Provided data ->

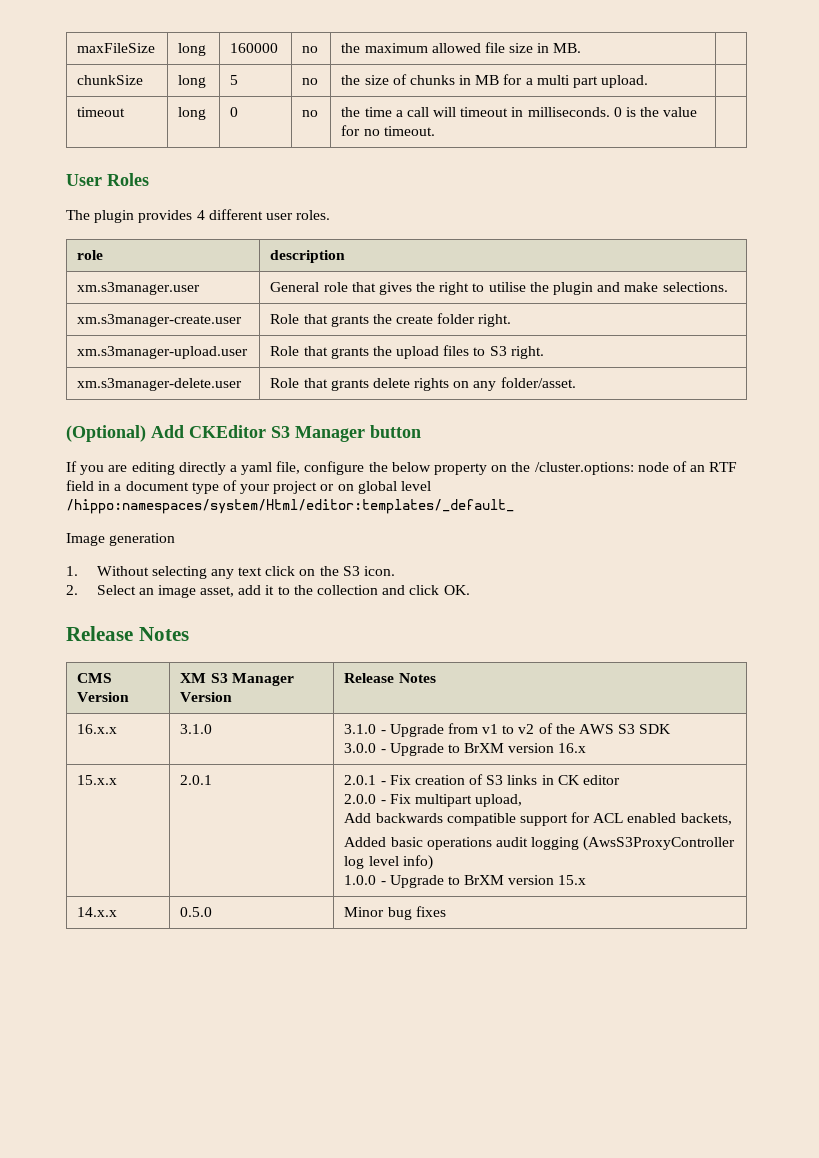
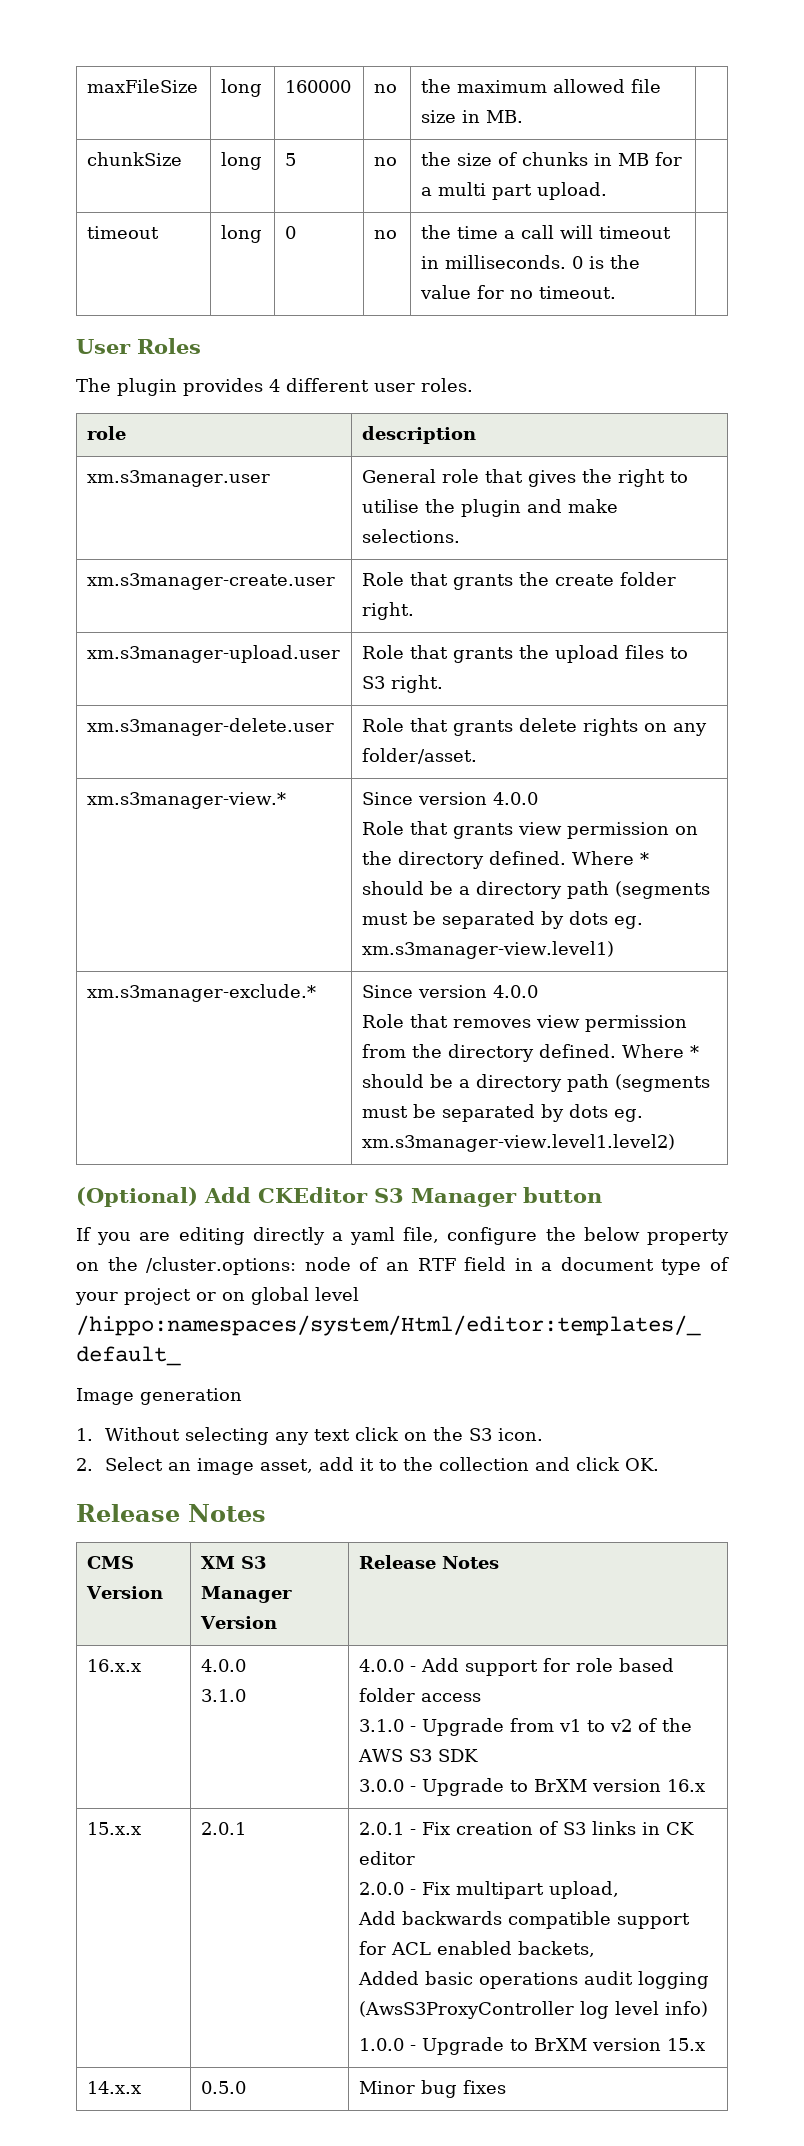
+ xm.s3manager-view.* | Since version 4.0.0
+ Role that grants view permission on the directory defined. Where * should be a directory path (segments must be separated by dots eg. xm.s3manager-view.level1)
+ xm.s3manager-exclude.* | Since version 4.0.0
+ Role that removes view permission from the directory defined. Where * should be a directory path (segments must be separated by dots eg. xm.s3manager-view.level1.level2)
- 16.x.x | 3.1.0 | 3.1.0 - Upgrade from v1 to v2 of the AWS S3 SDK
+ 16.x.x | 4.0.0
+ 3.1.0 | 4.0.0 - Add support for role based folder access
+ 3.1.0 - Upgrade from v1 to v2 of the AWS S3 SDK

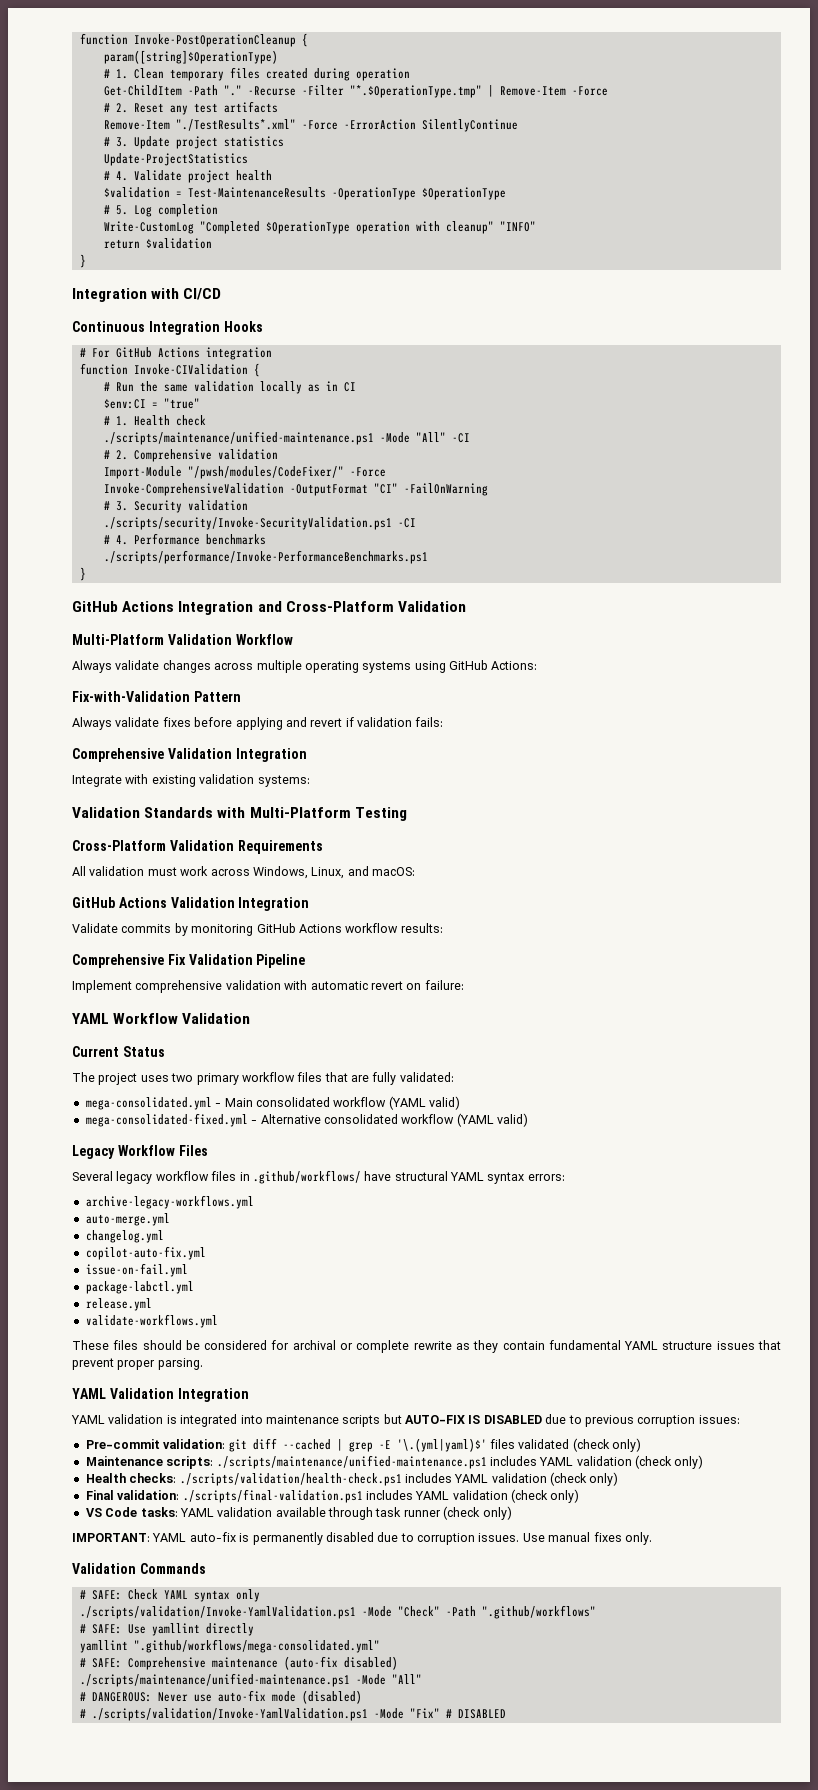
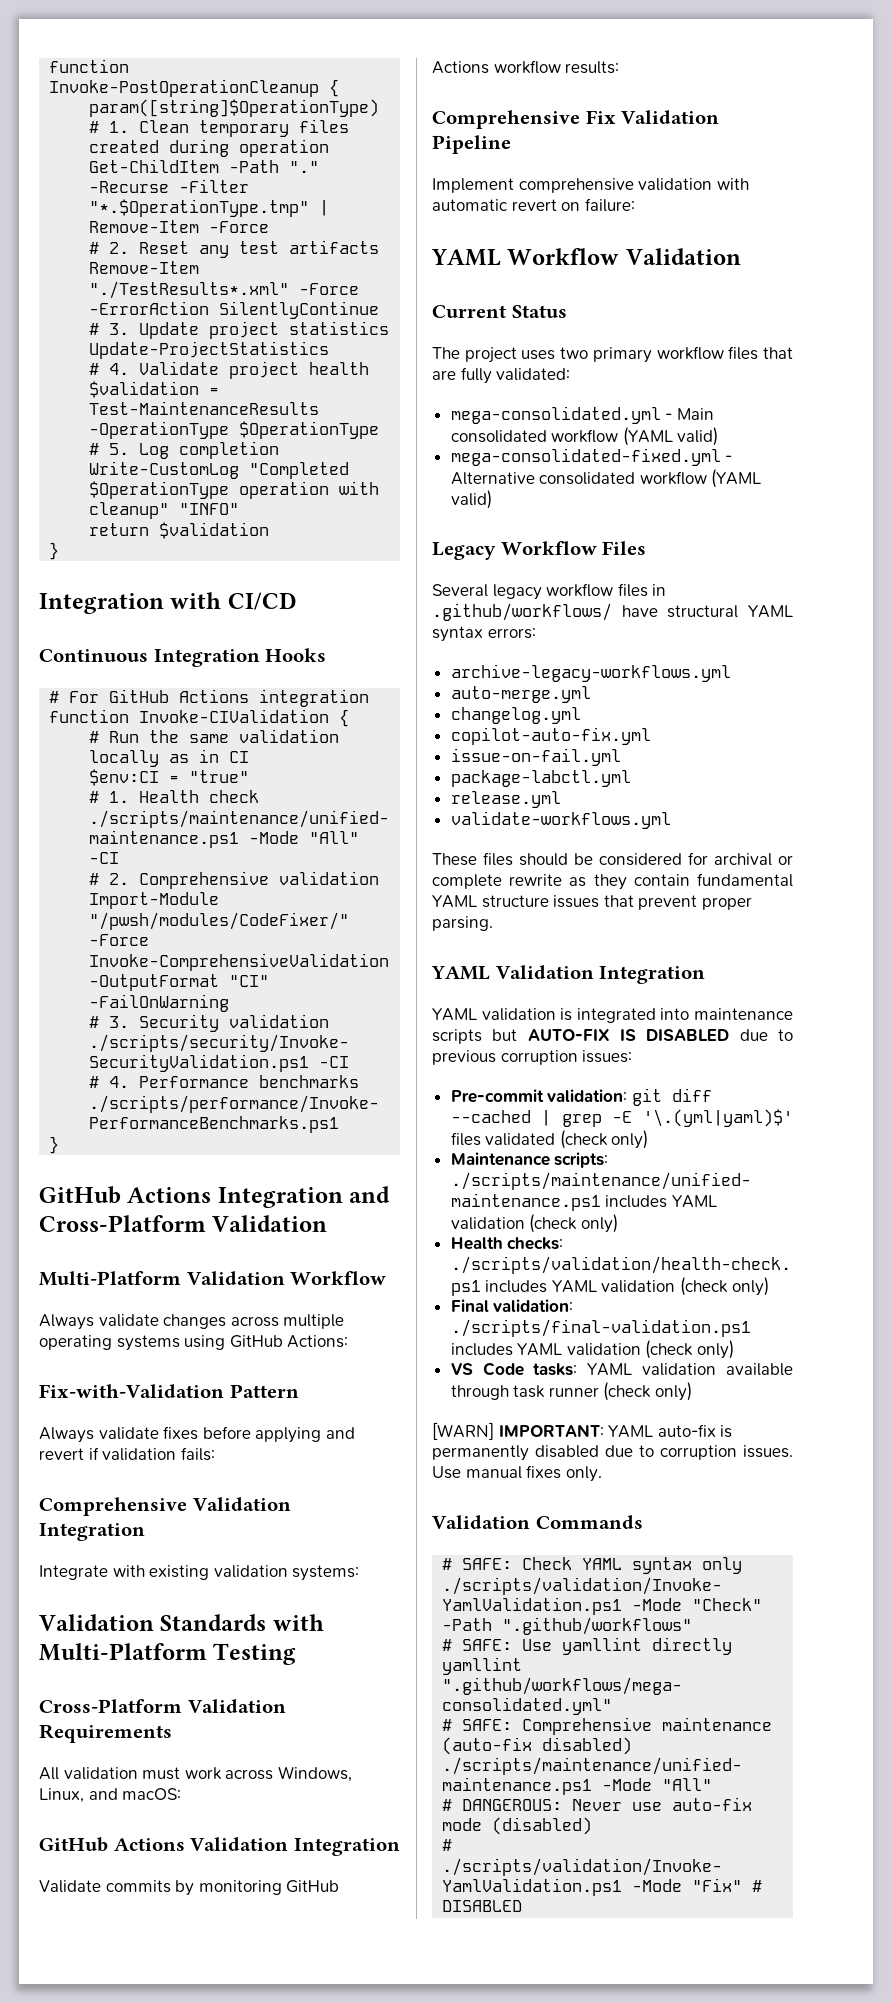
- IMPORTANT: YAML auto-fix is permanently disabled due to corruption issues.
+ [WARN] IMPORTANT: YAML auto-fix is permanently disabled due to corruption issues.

Aim of the task ->
Where an entry holds an image, drop the image and copy the remaining text exactly.

Result for this task ->
+ xm.s3manager-view.* | Since version 4.0.0
+ Role that grants view permission on the directory defined. Where * should be a directory path (segments must be separated by dots eg. xm.s3manager-view.level1)
+ xm.s3manager-exclude.* | Since version 4.0.0
+ Role that removes view permission from the directory defined. Where * should be a directory path (segments must be separated by dots eg. xm.s3manager-view.level1.level2)
- 16.x.x | 3.1.0 | 3.1.0 - Upgrade from v1 to v2 of the AWS S3 SDK
+ 16.x.x | 4.0.0
+ 3.1.0 | 4.0.0 - Add support for role based folder access
+ 3.1.0 - Upgrade from v1 to v2 of the AWS S3 SDK

- IMPORTANT: YAML auto-fix is permanently disabled due to corruption issues.
+ [WARN] IMPORTANT: YAML auto-fix is permanently disabled due to corruption issues.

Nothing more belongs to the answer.